Only the lines that include "letter" should be copied from the data below.

Record set START

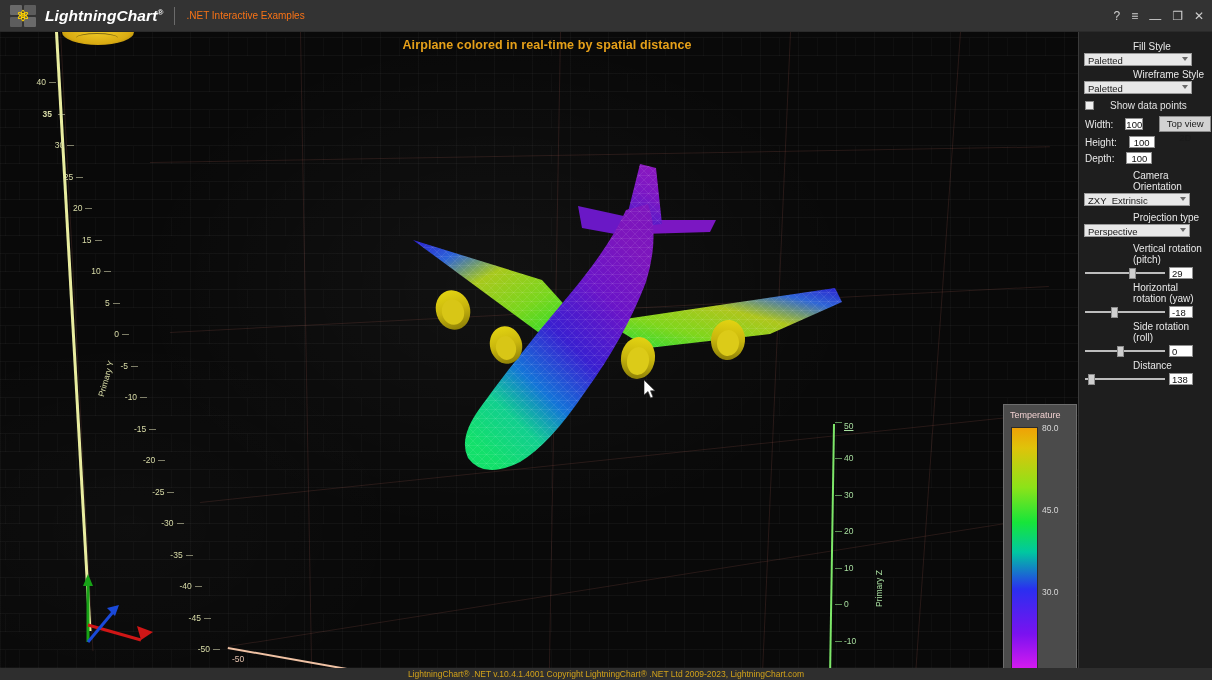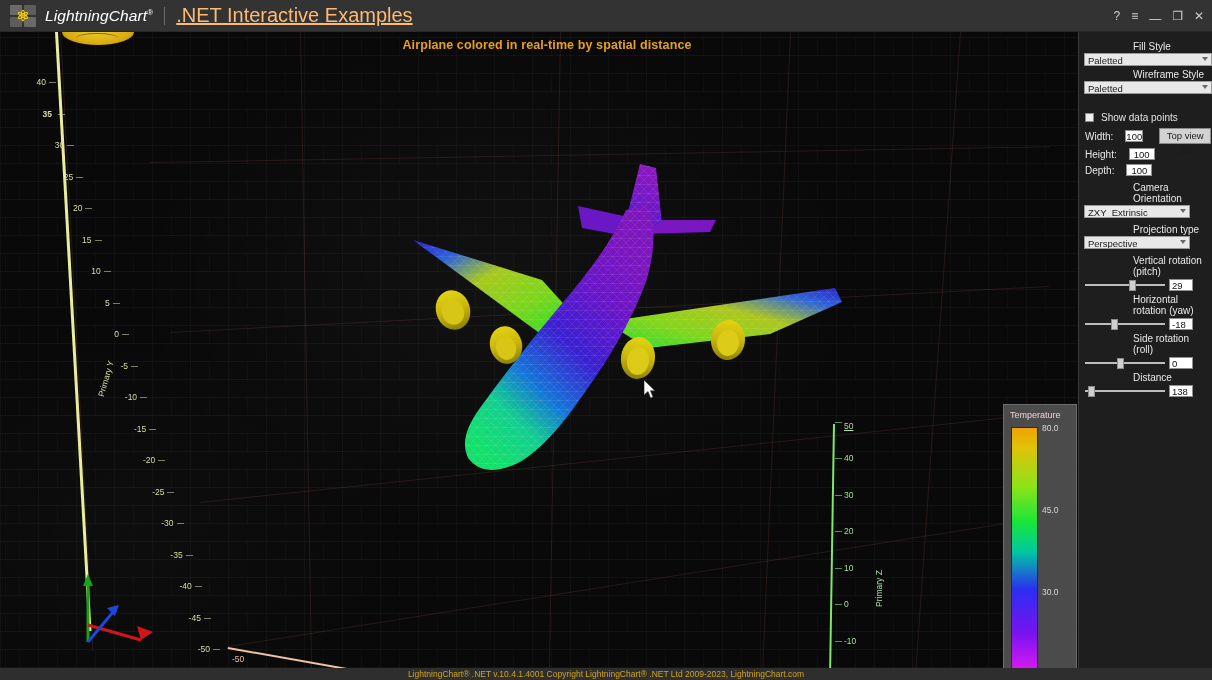--- a/index.html
+++ b/index.html
@@ -33,7 +33,7 @@
   }
   .logo-text {
     margin-left: 9px; color: #ffffff; font-size: 15.5px;
-    font-weight: normal; font-style: italic; letter-spacing: .1px;
+    font-weight: bold; font-style: italic; letter-spacing: .1px;
   }
   .logo-text sup { font-size: 8px; font-style: normal; vertical-align: super; }
   .title-divider {

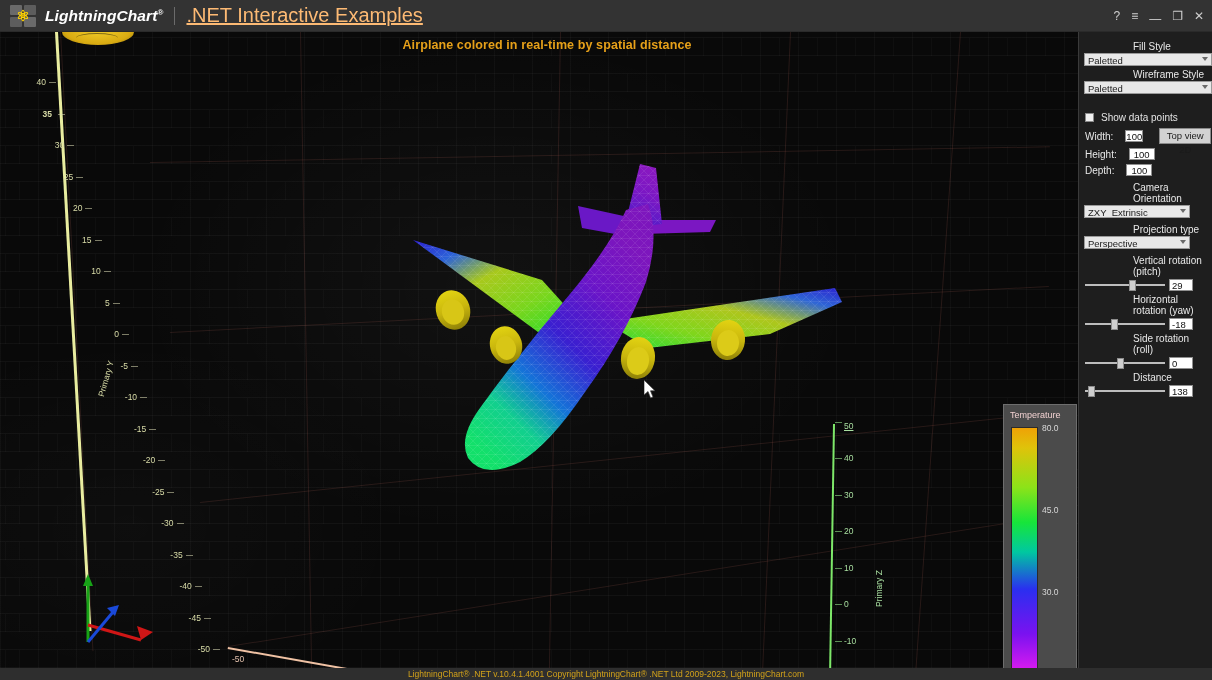--- a/index.html
+++ b/index.html
@@ -39,7 +39,7 @@
   .title-divider {
     width: 1px; height: 18px; background: #6b6b6b; margin: 0 11px;
   }
-  .title-sub { color: #fdba74; font-size: 20px; text-decoration: underline; }
+  .title-sub { color: #f97316; font-size: 10px; }
   .win-ctrls {
     margin-left: auto; margin-right: 8px;
     display: flex; align-items: center; gap: 11px;

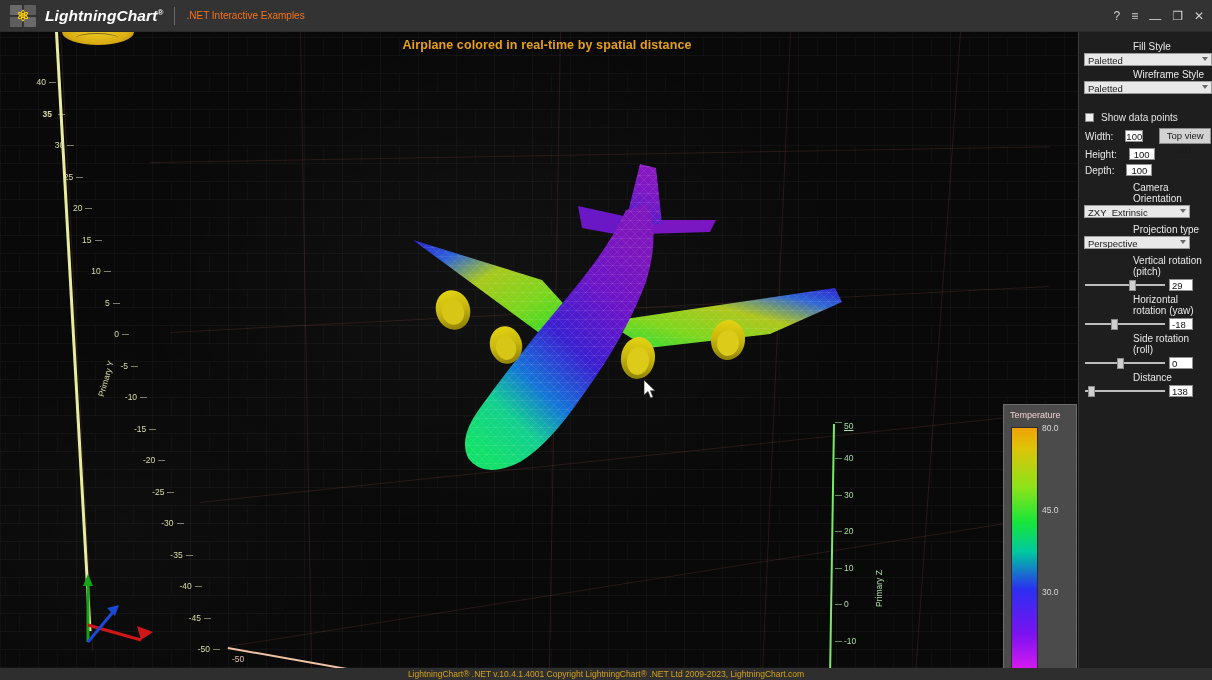--- a/index.html
+++ b/index.html
@@ -152,7 +152,7 @@
   }
   .lbl { display: block; color: #e8e8e8; font-size: 10px; margin: 3px 0 1px 1px; padding-left: 48px; }
   .select {
-    position: relative; width: 128px; height: 13px; background: #e8e8e8;
+    position: relative; width: 108px; height: 13px; background: #e8e8e8;
     border: 1px solid #9a9a9a; color: #1a1a1a; font-size: 9.5px;
     padding: 1px 14px 0 3px; line-height: 11px; overflow: hidden; white-space: nowrap;
   }

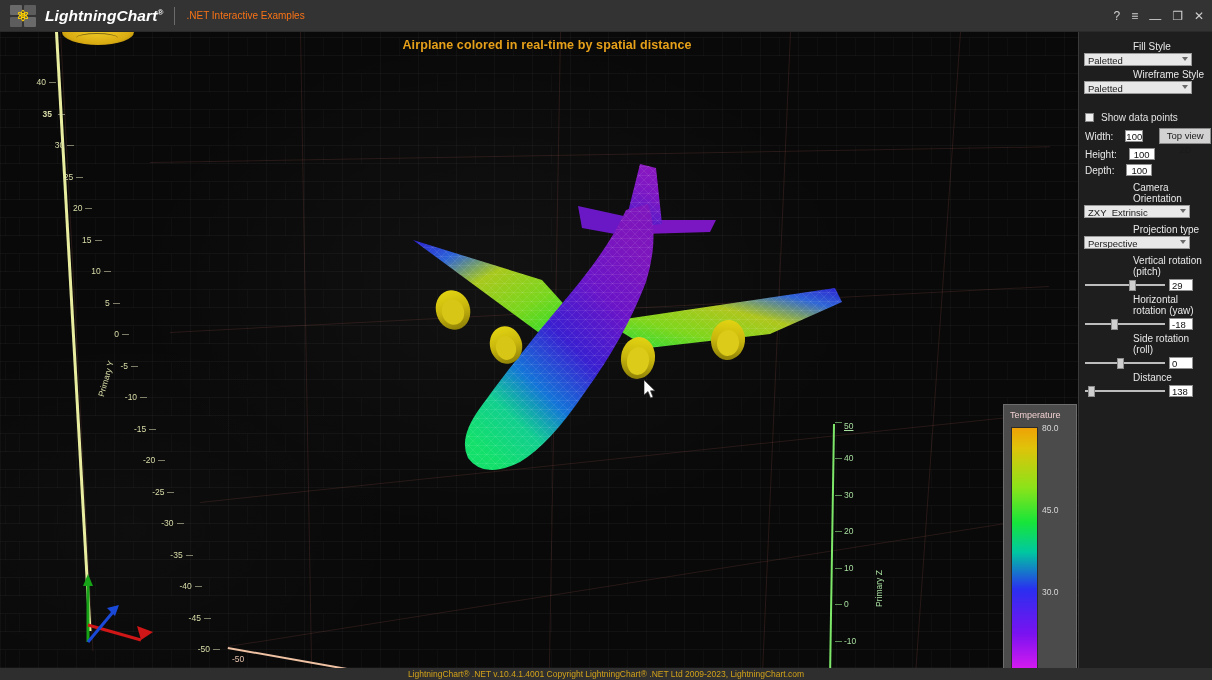--- a/index.html
+++ b/index.html
@@ -162,7 +162,7 @@
     width: 0; height: 0; border-left: 3px solid transparent;
     border-right: 3px solid transparent; border-top: 4px solid #6a6a6a;
   }
-  .checkrow { display: flex; align-items: center; gap: 7px; margin: 18px 0 5px 1px; }
+  .checkrow { display: flex; align-items: center; gap: 16px; margin: 6px 0 5px 1px; }
   .checkbox {
     width: 9px; height: 9px; background: #f0f0f0; border: 1px solid #8a8a8a;
   }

Record set END

> [Result of the exercise]:
-    font-weight: normal; font-style: italic; letter-spacing: .1px;
+    font-weight: bold; font-style: italic; letter-spacing: .1px;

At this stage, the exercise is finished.